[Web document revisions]
◇ ◇ ◇

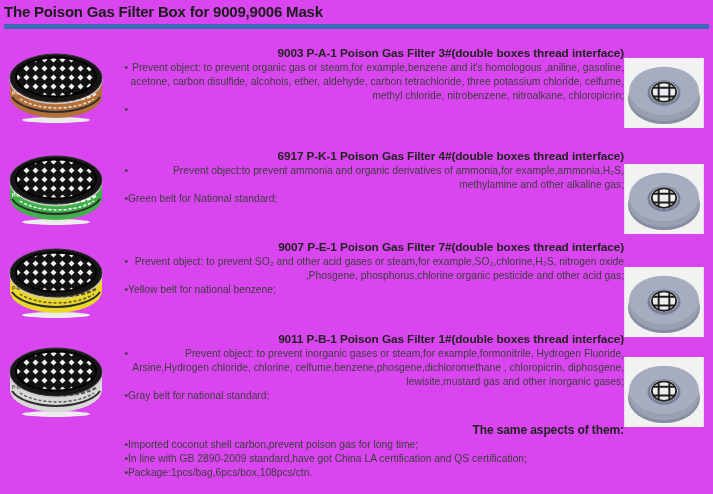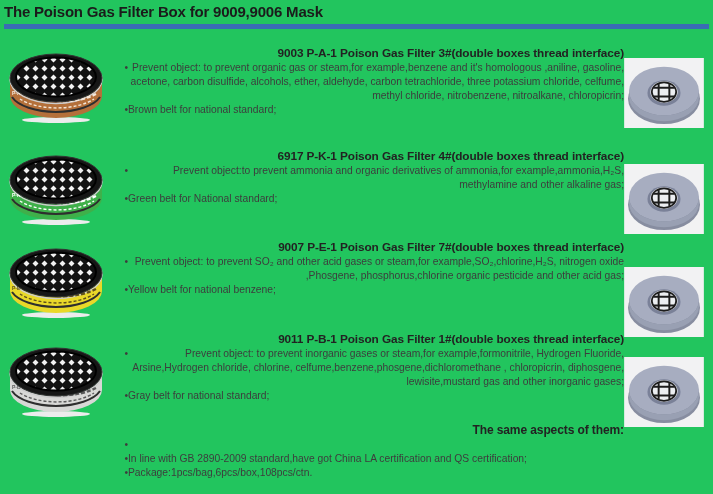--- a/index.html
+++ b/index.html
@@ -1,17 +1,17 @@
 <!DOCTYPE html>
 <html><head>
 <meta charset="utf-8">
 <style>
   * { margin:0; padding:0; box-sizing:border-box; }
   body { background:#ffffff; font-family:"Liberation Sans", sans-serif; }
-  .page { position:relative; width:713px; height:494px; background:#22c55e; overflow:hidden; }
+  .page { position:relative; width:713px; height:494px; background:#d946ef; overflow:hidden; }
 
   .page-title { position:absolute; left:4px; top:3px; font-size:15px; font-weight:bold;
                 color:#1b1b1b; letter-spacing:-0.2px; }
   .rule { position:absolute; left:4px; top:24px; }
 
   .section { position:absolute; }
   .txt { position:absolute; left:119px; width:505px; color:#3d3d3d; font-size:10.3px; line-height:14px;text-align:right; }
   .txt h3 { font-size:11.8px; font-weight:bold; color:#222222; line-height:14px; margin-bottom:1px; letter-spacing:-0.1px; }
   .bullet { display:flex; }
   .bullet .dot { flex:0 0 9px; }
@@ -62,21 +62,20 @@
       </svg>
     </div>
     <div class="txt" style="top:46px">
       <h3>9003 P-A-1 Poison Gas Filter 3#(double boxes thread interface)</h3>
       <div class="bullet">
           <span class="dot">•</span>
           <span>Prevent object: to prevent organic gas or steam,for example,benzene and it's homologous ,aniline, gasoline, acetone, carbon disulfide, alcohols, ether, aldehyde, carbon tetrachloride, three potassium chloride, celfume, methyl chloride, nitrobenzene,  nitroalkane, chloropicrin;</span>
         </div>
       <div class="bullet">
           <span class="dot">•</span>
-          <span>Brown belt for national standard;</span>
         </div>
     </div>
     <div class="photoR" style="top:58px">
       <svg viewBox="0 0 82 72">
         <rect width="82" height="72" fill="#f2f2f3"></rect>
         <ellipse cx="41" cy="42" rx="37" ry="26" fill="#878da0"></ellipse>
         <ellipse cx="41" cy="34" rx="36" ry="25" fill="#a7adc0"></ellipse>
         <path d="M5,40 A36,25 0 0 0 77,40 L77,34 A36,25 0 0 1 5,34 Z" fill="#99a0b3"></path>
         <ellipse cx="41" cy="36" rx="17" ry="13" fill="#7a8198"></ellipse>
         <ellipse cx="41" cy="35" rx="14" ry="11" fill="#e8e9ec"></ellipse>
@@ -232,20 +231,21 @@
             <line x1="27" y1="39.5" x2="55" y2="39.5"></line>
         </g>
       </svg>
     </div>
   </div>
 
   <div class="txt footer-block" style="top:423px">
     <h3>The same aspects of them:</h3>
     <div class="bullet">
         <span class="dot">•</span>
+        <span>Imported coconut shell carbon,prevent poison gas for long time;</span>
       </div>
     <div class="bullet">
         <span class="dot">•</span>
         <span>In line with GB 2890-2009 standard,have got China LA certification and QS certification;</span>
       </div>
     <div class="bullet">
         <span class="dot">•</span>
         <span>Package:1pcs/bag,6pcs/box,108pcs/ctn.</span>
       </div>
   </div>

◇ ◇ ◇

Return word for word the lines above from the line with "<html><head>" to the line with "top:3px; font-size:15px; font-weight:bold;", including both and leaving out all others.

 <html><head>
 <meta charset="utf-8">
 <style>
   * { margin:0; padding:0; box-sizing:border-box; }
   body { background:#ffffff; font-family:"Liberation Sans", sans-serif; }
-  .page { position:relative; width:713px; height:494px; background:#22c55e; overflow:hidden; }
+  .page { position:relative; width:713px; height:494px; background:#d946ef; overflow:hidden; }
 
   .page-title { position:absolute; left:4px; top:3px; font-size:15px; font-weight:bold;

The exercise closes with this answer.